Many Minnesota couples have considered signing a prenuptial agreement prior to their marriage. For many, a prenup is a great way for each spouse to protect their assets in the event of a divorce. It can also protect a spouse from assuming the debts of the other spouse. Once a prenup is signed by both parties, it is practically set in stone. In most cases the agreement cannot be set aside but one woman successfully persuaded a court to do just that.

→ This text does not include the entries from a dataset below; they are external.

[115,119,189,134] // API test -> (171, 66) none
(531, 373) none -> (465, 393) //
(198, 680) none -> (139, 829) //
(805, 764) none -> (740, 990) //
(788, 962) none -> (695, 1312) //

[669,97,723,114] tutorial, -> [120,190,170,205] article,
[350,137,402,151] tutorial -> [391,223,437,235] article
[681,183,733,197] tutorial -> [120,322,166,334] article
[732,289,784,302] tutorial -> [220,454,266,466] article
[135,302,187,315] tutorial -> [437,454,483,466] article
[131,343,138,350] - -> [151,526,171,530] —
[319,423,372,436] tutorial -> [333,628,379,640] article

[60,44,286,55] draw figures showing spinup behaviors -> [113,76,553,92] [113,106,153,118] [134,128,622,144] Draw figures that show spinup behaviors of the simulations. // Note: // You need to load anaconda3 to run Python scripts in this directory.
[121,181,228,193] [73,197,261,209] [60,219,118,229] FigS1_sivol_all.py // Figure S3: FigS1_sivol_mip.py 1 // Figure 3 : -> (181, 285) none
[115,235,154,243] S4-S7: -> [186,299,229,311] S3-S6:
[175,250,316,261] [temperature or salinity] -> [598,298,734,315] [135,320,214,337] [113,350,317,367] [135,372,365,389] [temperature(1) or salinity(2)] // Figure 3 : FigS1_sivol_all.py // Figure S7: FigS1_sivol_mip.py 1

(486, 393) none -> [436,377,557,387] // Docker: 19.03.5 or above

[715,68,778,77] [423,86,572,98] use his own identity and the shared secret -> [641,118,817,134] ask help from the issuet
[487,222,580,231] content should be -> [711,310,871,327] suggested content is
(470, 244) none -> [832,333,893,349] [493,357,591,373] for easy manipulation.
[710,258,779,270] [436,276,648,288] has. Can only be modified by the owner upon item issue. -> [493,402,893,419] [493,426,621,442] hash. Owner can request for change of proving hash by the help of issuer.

Prior to the couple's 1998 wedding, the woman was persuaded to sign the prenuptial agreement by her soon-to-be husband four days before their wedding. The husband refused to wed the woman unless she signed the document. Terminating the wedding would mean that her father would lose out on $40,000 that he had already spent on the wedding. More significantly, the woman's fiancé promised he would rip up the prenup, and also put the woman's name on the deed to their home, once the couple had children. But even after couple had three children, the prenup was never torn up and the woman's name was still not on the deed. The 39-year-old woman ultimately took her husband to court in the hopes of having the document declared unenforceable due to the husband's breach of his oral promise.
After protracted litigation, the court found the prenup was fraudulently induced due to the husband's false promises. The court ruled the prenup was unenforceable because at the time the husband made the promise to destroy the agreement once the couple had children, he had no intention of keeping his promise. Observers have referred to the case as a landmark decision.
Any Minnesota couple considering a prenuptial agreement should seek help from a qualified attorney to ensure that the agreement will be binding. Prenuptial agreements are valid only if they are entered into freely, without fraudulent inducement and with full disclosure of assets by both parties.